YOUR INSTRUCTIONS
All lines from the one containing "subtotal: 4669.00 -> 5232.50" to the end of the listing below are to be reproduced exactly, and no others.

SUPPLIED ENTRIES
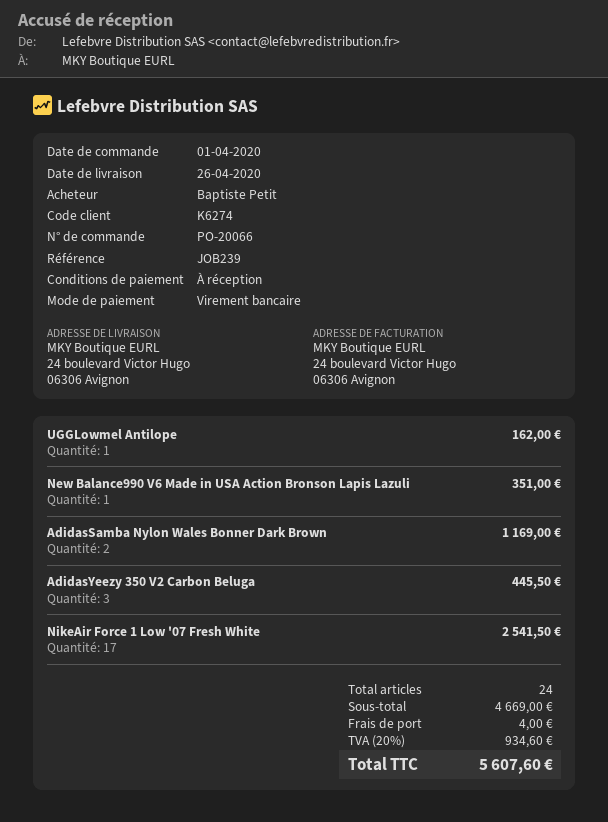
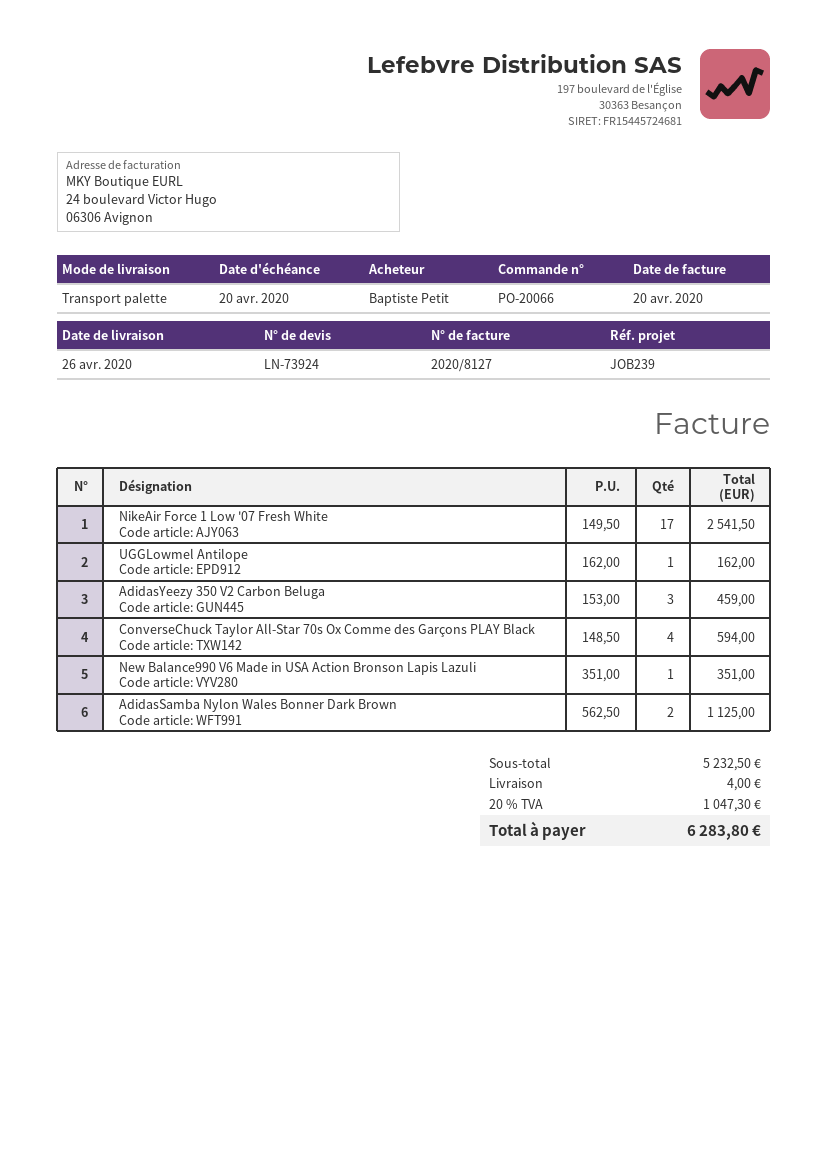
AdidasSamba Nylon Wales Bonner Dark Brown: 2 for 1169.00 -> 2 for 1125.00
AdidasYeezy 350 V2 Carbon Beluga: 3 for 445.50 -> 3 for 459.00
ConverseChuck Taylor All-Star 70s Ox Comme des Garçons PLAY Black: none -> 4 for 594.00
subtotal: 4669.00 -> 5232.50
tax: 20% = 934.60 -> 20% = 1047.30
total: 5607.60 -> 6283.80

ANSWER BOX
subtotal: 4669.00 -> 5232.50
tax: 20% = 934.60 -> 20% = 1047.30
total: 5607.60 -> 6283.80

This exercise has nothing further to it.